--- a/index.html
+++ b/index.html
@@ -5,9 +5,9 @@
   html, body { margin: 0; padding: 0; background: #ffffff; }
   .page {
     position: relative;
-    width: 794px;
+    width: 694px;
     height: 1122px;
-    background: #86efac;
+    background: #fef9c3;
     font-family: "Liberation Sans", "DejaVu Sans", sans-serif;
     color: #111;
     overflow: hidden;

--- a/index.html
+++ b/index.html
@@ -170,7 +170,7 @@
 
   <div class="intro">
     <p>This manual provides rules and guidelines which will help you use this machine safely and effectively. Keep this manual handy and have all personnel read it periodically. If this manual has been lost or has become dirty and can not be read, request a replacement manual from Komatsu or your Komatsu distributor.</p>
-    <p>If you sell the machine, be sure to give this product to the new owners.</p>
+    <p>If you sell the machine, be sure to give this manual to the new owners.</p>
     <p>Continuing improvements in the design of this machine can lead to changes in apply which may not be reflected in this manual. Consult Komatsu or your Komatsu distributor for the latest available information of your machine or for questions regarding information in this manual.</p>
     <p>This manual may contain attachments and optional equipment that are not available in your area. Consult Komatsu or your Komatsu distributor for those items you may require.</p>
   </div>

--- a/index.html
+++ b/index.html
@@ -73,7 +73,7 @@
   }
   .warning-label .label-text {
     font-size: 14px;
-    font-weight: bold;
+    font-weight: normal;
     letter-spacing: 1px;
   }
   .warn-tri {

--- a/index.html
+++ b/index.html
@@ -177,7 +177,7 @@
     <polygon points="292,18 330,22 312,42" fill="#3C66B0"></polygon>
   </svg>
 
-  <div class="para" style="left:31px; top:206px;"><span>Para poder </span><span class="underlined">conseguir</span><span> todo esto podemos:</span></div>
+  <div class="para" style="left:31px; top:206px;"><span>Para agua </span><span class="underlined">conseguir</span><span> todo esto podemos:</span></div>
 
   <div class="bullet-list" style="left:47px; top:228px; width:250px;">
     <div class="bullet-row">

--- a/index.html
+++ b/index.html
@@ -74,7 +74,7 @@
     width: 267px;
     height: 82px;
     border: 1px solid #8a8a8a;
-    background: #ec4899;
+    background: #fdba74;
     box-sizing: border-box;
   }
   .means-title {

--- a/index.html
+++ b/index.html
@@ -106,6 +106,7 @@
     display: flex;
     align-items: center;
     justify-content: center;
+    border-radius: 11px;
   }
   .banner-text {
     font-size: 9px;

BRIEF: Each line of the listing is to be duplicated exactly as it appears.

WRITTEN RESPONSE:
--- a/index.html
+++ b/index.html
@@ -5,9 +5,9 @@
   html, body { margin: 0; padding: 0; background: #ffffff; }
   .page {
     position: relative;
-    width: 794px;
+    width: 694px;
     height: 1122px;
-    background: #86efac;
+    background: #fef9c3;
     font-family: "Liberation Sans", "DejaVu Sans", sans-serif;
     color: #111;
     overflow: hidden;

--- a/index.html
+++ b/index.html
@@ -170,7 +170,7 @@
 
   <div class="intro">
     <p>This manual provides rules and guidelines which will help you use this machine safely and effectively. Keep this manual handy and have all personnel read it periodically. If this manual has been lost or has become dirty and can not be read, request a replacement manual from Komatsu or your Komatsu distributor.</p>
-    <p>If you sell the machine, be sure to give this product to the new owners.</p>
+    <p>If you sell the machine, be sure to give this manual to the new owners.</p>
     <p>Continuing improvements in the design of this machine can lead to changes in apply which may not be reflected in this manual. Consult Komatsu or your Komatsu distributor for the latest available information of your machine or for questions regarding information in this manual.</p>
     <p>This manual may contain attachments and optional equipment that are not available in your area. Consult Komatsu or your Komatsu distributor for those items you may require.</p>
   </div>

--- a/index.html
+++ b/index.html
@@ -73,7 +73,7 @@
   }
   .warning-label .label-text {
     font-size: 14px;
-    font-weight: bold;
+    font-weight: normal;
     letter-spacing: 1px;
   }
   .warn-tri {

--- a/index.html
+++ b/index.html
@@ -177,7 +177,7 @@
     <polygon points="292,18 330,22 312,42" fill="#3C66B0"></polygon>
   </svg>
 
-  <div class="para" style="left:31px; top:206px;"><span>Para poder </span><span class="underlined">conseguir</span><span> todo esto podemos:</span></div>
+  <div class="para" style="left:31px; top:206px;"><span>Para agua </span><span class="underlined">conseguir</span><span> todo esto podemos:</span></div>
 
   <div class="bullet-list" style="left:47px; top:228px; width:250px;">
     <div class="bullet-row">

--- a/index.html
+++ b/index.html
@@ -74,7 +74,7 @@
     width: 267px;
     height: 82px;
     border: 1px solid #8a8a8a;
-    background: #ec4899;
+    background: #fdba74;
     box-sizing: border-box;
   }
   .means-title {

--- a/index.html
+++ b/index.html
@@ -106,6 +106,7 @@
     display: flex;
     align-items: center;
     justify-content: center;
+    border-radius: 11px;
   }
   .banner-text {
     font-size: 9px;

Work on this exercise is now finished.